Revision tracking records
#####

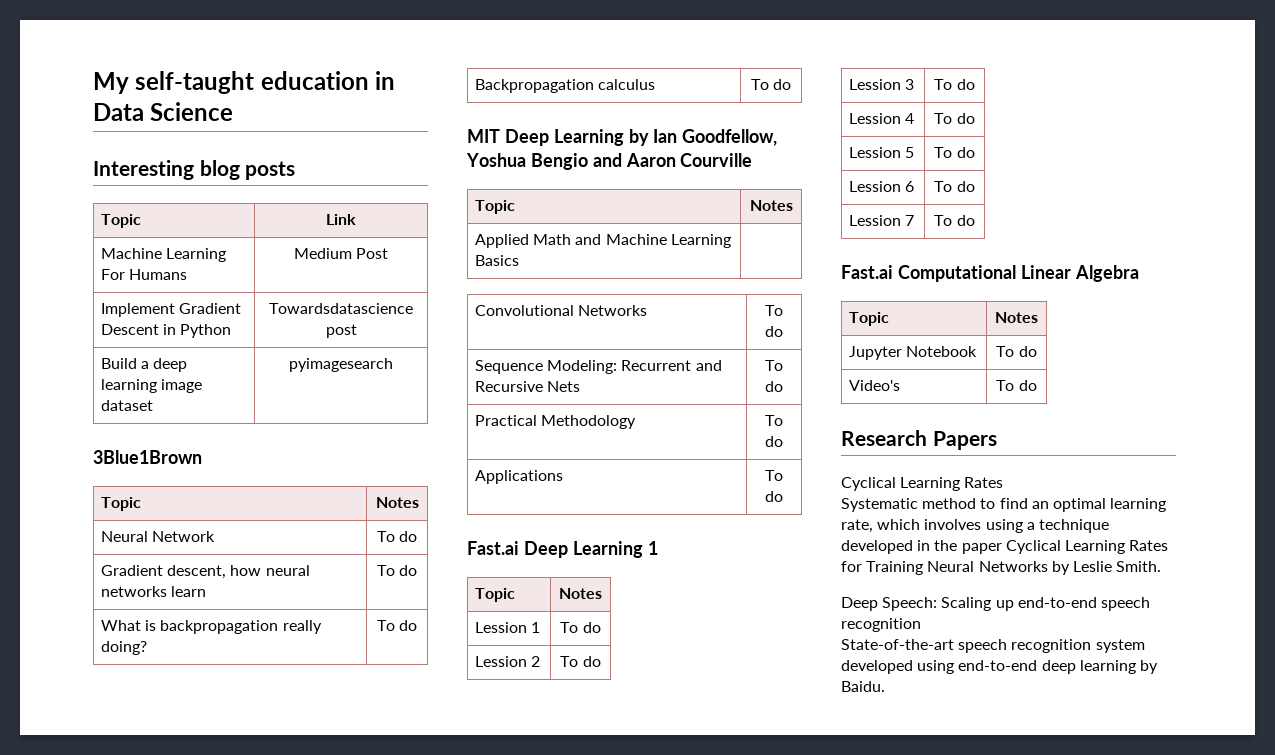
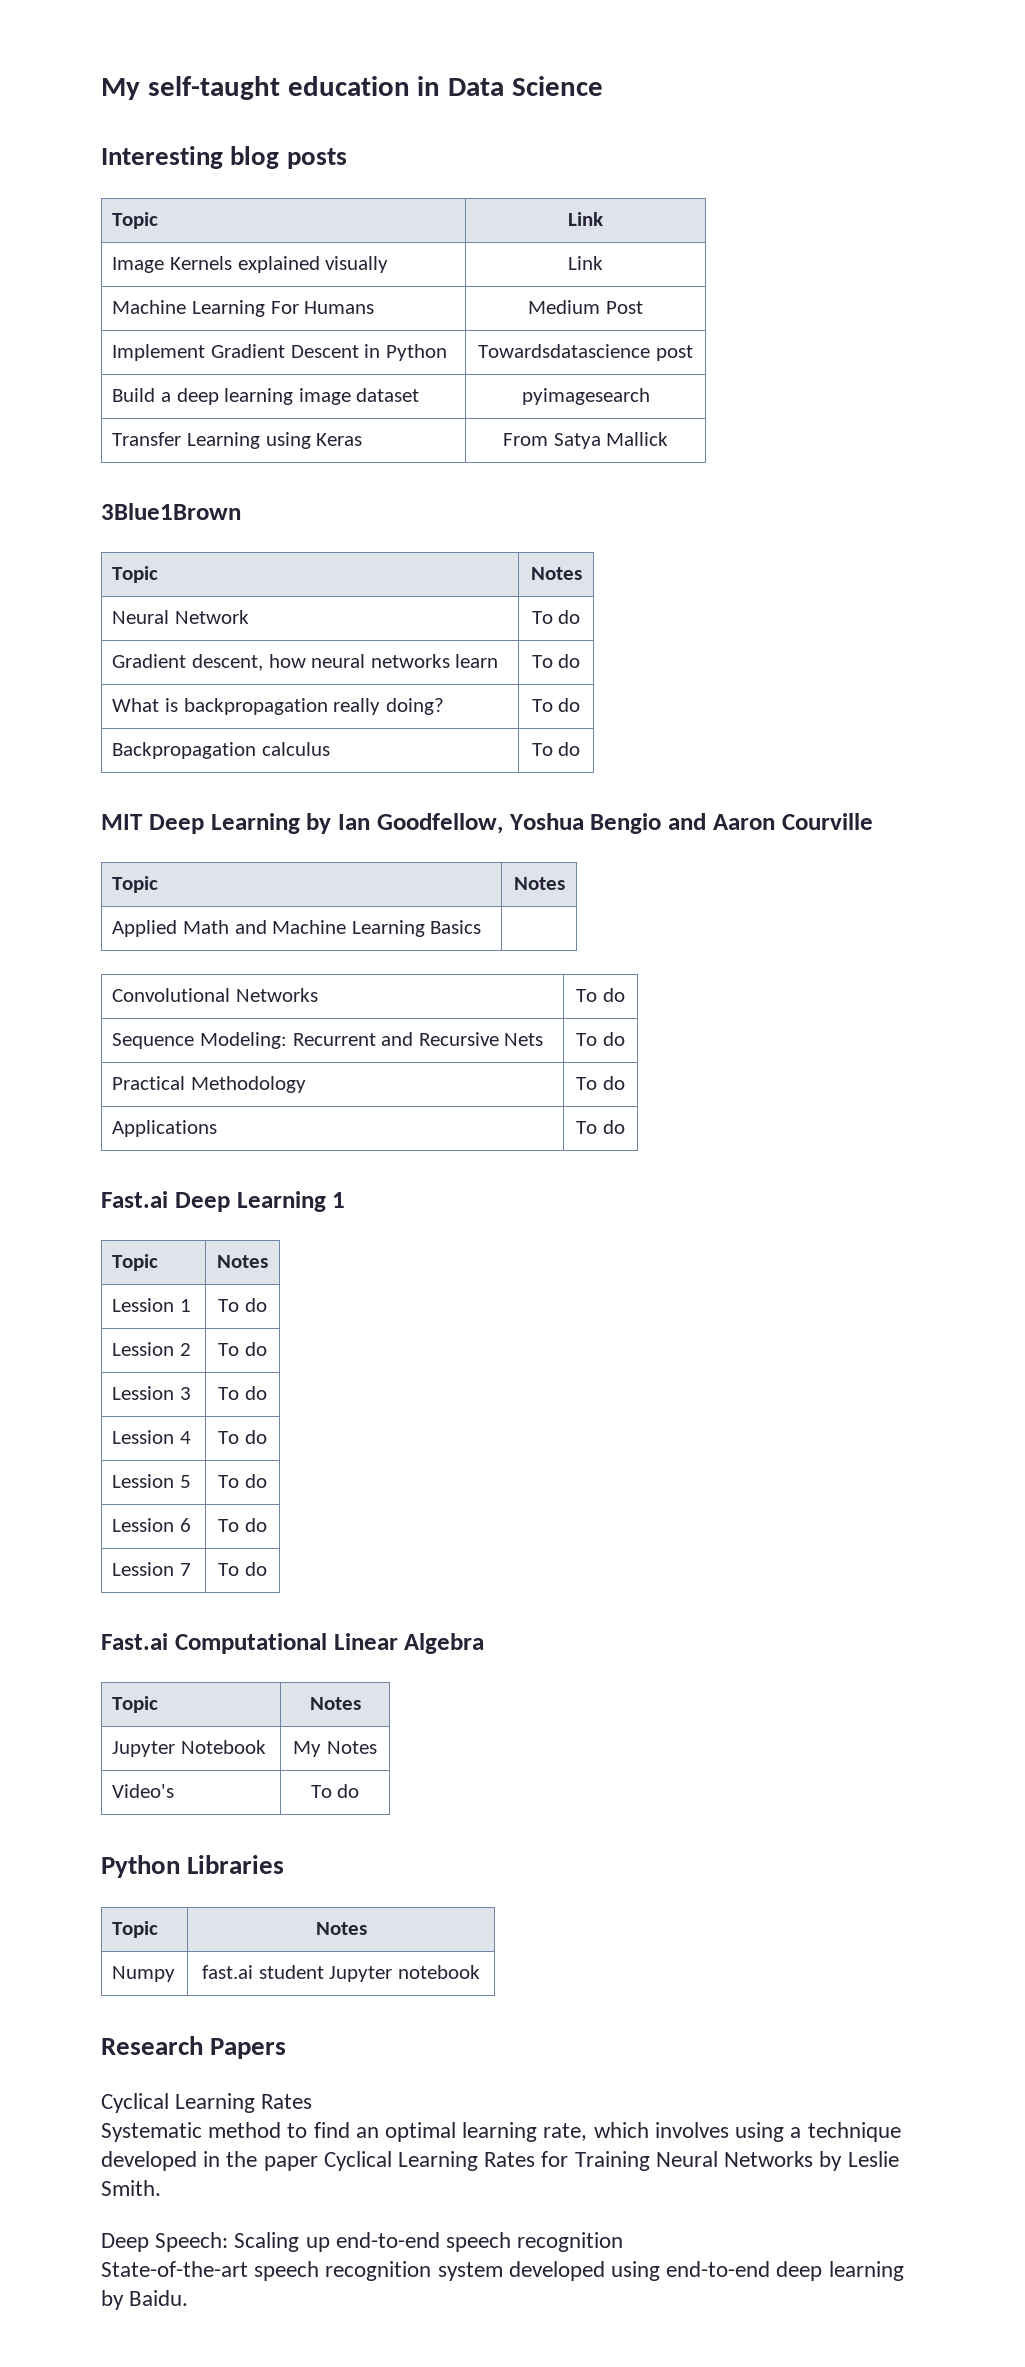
+ Image Kernels explained visually | Link
+ Transfer Learning using Keras | From Satya Mallick
- Jupyter Notebook | To do
+ Jupyter Notebook | My Notes
+ Python Libraries
+ Topic | Notes
+ Numpy | fast.ai student Jupyter notebook

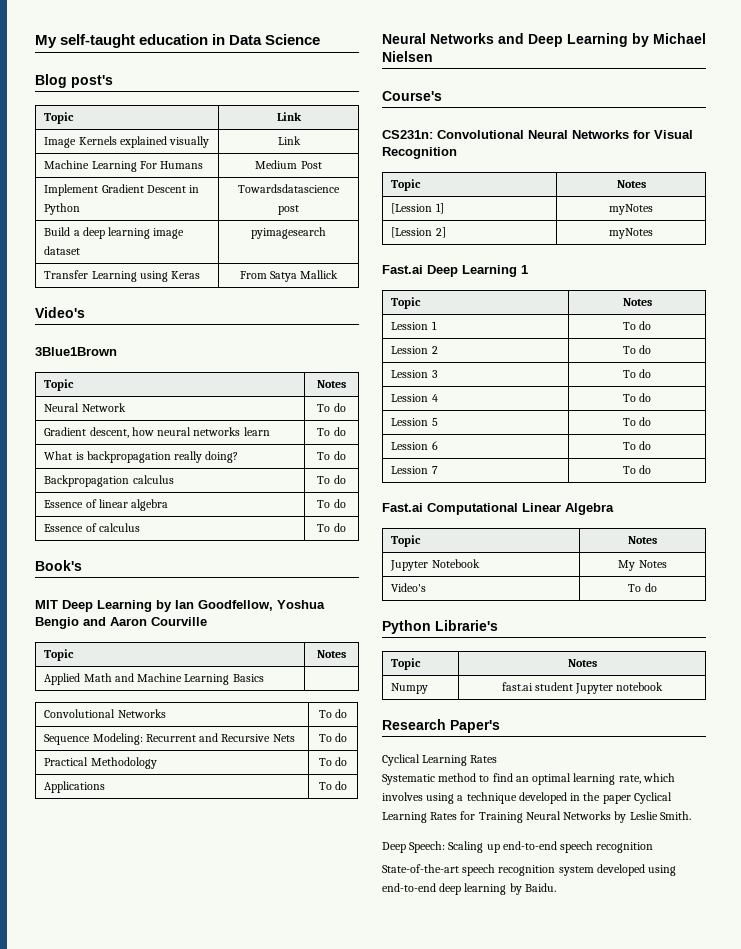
- Interesting blog posts
+ Blog post's
  Transfer Learning using Keras | From Satya Mallick
+ Video's
+ Essence of linear algebra | To do
+ Essence of calculus | To do
+ Book's
+ Neural Networks and Deep Learning by Michael Nielsen
+ Course's
+ CS231n: Convolutional Neural Networks for Visual Recognition
+ Topic | Notes
+ [Lession 1] | myNotes
+ [Lession 2] | myNotes
- Python Libraries
+ Python Librarie's
- Research Papers
+ Research Paper's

#####

Repeat every record precisely. Any picture among them stays out of the copy.

+ Image Kernels explained visually | Link
+ Transfer Learning using Keras | From Satya Mallick
- Jupyter Notebook | To do
+ Jupyter Notebook | My Notes
+ Python Libraries
+ Topic | Notes
+ Numpy | fast.ai student Jupyter notebook

- Interesting blog posts
+ Blog post's
  Transfer Learning using Keras | From Satya Mallick
+ Video's
+ Essence of linear algebra | To do
+ Essence of calculus | To do
+ Book's
+ Neural Networks and Deep Learning by Michael Nielsen
+ Course's
+ CS231n: Convolutional Neural Networks for Visual Recognition
+ Topic | Notes
+ [Lession 1] | myNotes
+ [Lession 2] | myNotes
- Python Libraries
+ Python Librarie's
- Research Papers
+ Research Paper's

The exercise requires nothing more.